Extracted records:
──────────

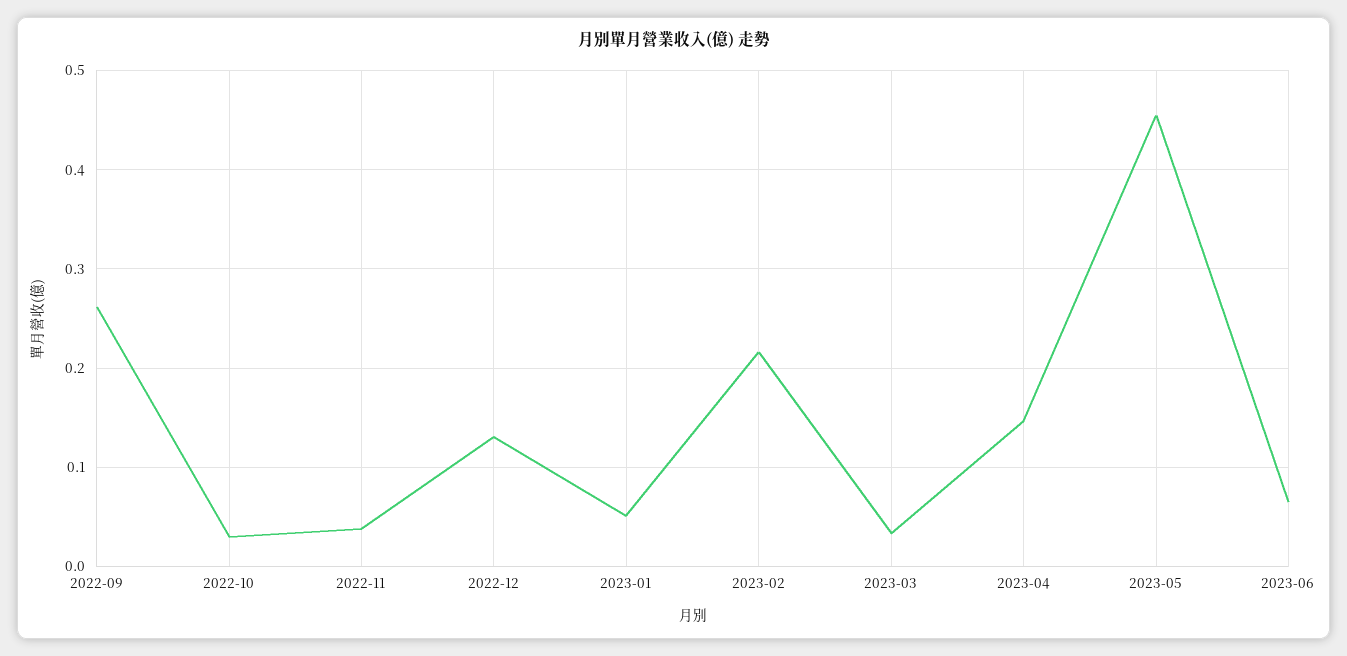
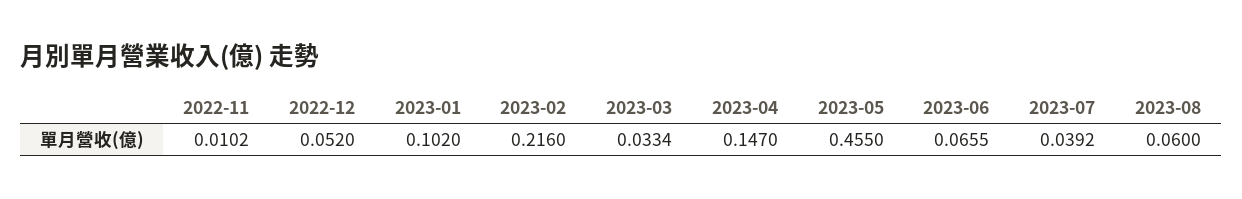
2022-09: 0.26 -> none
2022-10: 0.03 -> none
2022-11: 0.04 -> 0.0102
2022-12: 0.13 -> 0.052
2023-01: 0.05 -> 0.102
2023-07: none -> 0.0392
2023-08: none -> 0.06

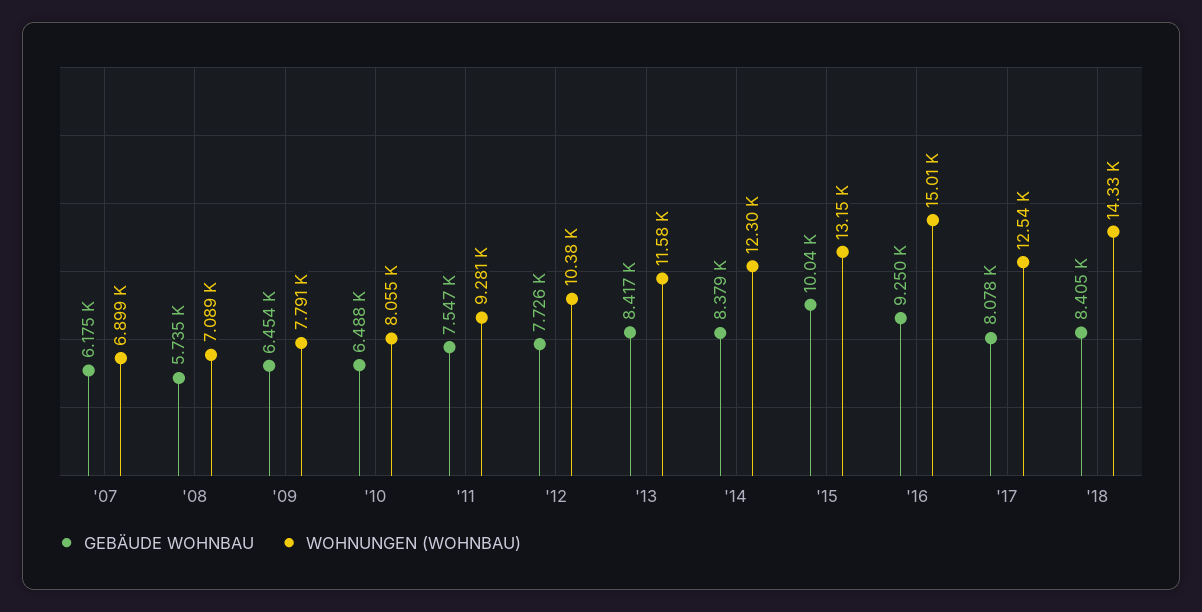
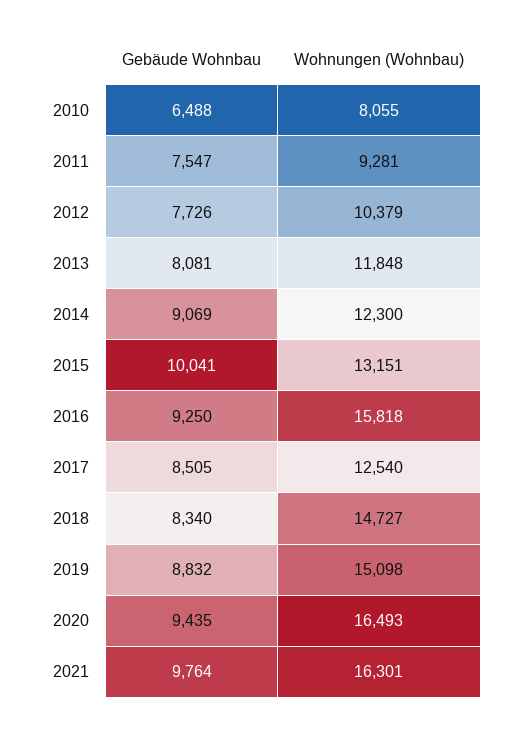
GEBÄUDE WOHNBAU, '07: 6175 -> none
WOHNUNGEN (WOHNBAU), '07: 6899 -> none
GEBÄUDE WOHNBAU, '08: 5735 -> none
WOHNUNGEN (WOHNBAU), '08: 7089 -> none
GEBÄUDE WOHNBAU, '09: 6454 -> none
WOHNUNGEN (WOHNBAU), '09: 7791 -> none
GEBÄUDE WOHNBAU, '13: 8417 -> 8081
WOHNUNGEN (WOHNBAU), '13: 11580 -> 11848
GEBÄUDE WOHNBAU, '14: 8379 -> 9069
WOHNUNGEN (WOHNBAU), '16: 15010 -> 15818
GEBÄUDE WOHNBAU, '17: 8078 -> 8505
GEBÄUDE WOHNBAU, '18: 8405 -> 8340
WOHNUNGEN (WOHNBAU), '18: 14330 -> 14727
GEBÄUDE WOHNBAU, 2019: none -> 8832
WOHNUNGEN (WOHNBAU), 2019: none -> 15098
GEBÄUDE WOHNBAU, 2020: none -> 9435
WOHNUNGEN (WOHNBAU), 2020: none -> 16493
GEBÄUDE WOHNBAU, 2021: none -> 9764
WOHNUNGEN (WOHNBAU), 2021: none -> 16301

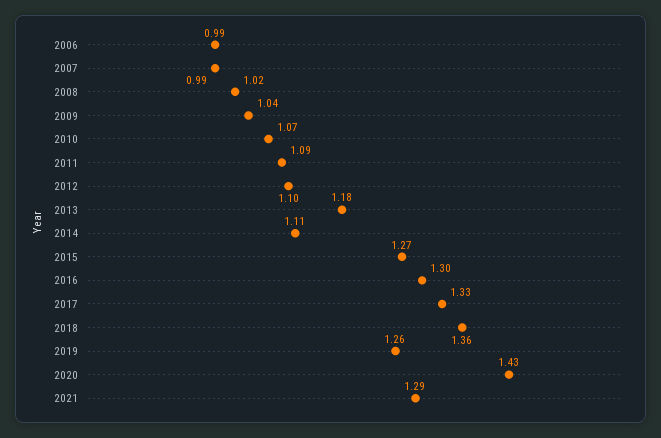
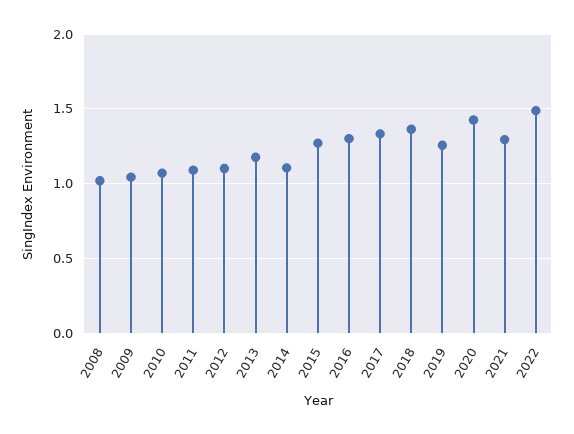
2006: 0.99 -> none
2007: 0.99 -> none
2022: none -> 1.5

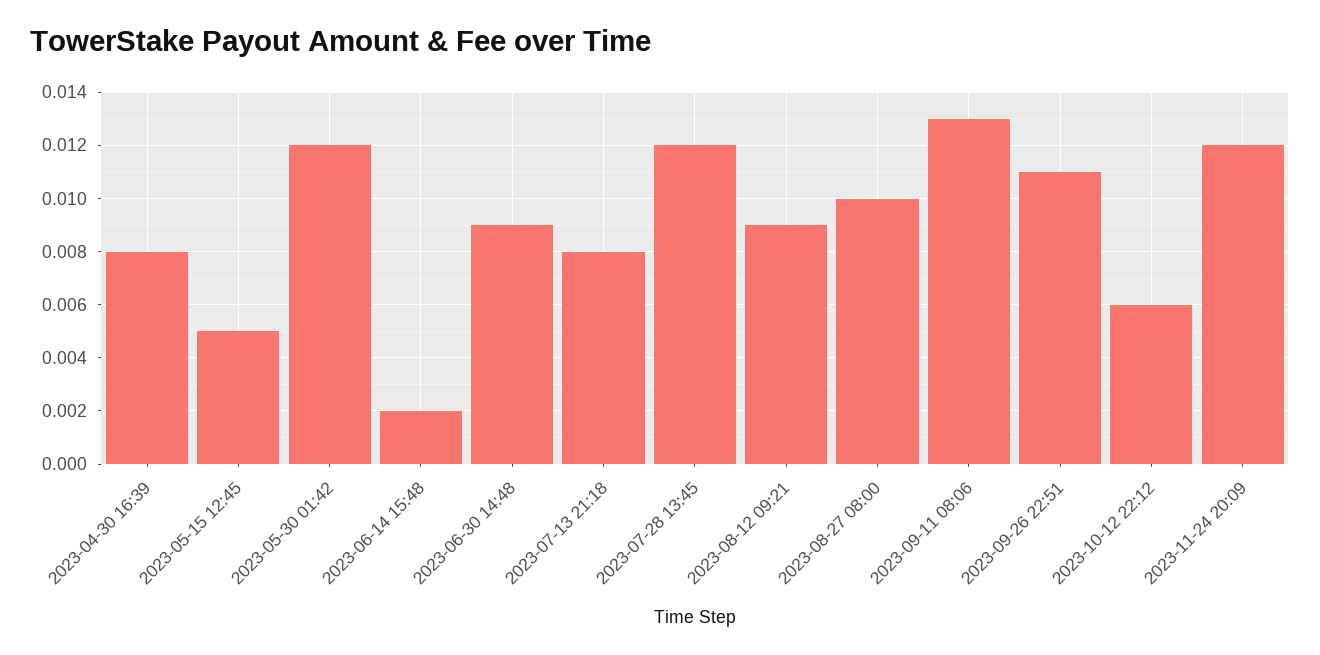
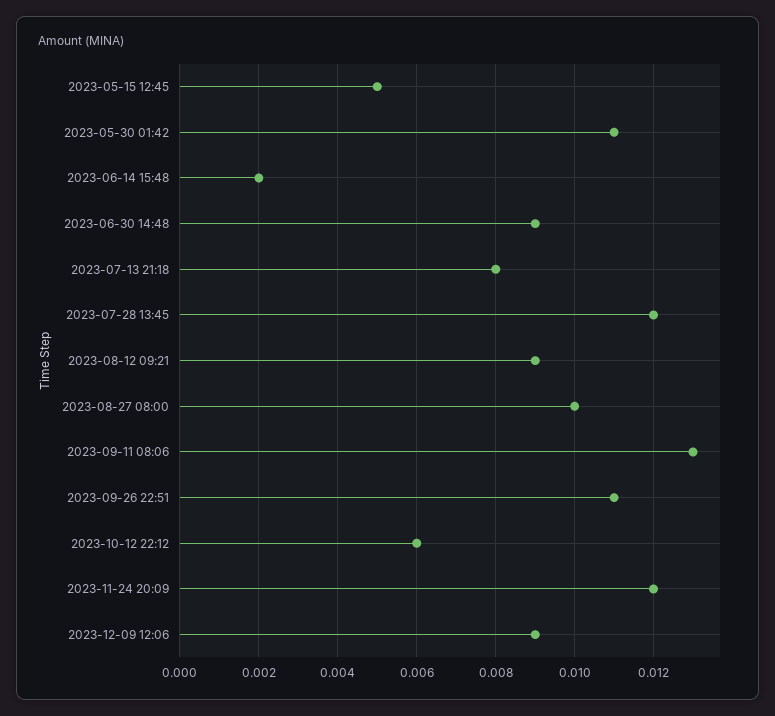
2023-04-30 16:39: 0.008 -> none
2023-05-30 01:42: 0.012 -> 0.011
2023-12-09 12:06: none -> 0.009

──────────

Exercise details:
Would you write out exactly the lines of the data from the one holding "GEBÄUDE WOHNBAU, '09: 6454 -> none" to the final line, both included, with pictures left out?

Output for this exercise:
GEBÄUDE WOHNBAU, '09: 6454 -> none
WOHNUNGEN (WOHNBAU), '09: 7791 -> none
GEBÄUDE WOHNBAU, '13: 8417 -> 8081
WOHNUNGEN (WOHNBAU), '13: 11580 -> 11848
GEBÄUDE WOHNBAU, '14: 8379 -> 9069
WOHNUNGEN (WOHNBAU), '16: 15010 -> 15818
GEBÄUDE WOHNBAU, '17: 8078 -> 8505
GEBÄUDE WOHNBAU, '18: 8405 -> 8340
WOHNUNGEN (WOHNBAU), '18: 14330 -> 14727
GEBÄUDE WOHNBAU, 2019: none -> 8832
WOHNUNGEN (WOHNBAU), 2019: none -> 15098
GEBÄUDE WOHNBAU, 2020: none -> 9435
WOHNUNGEN (WOHNBAU), 2020: none -> 16493
GEBÄUDE WOHNBAU, 2021: none -> 9764
WOHNUNGEN (WOHNBAU), 2021: none -> 16301

2006: 0.99 -> none
2007: 0.99 -> none
2022: none -> 1.5

2023-04-30 16:39: 0.008 -> none
2023-05-30 01:42: 0.012 -> 0.011
2023-12-09 12:06: none -> 0.009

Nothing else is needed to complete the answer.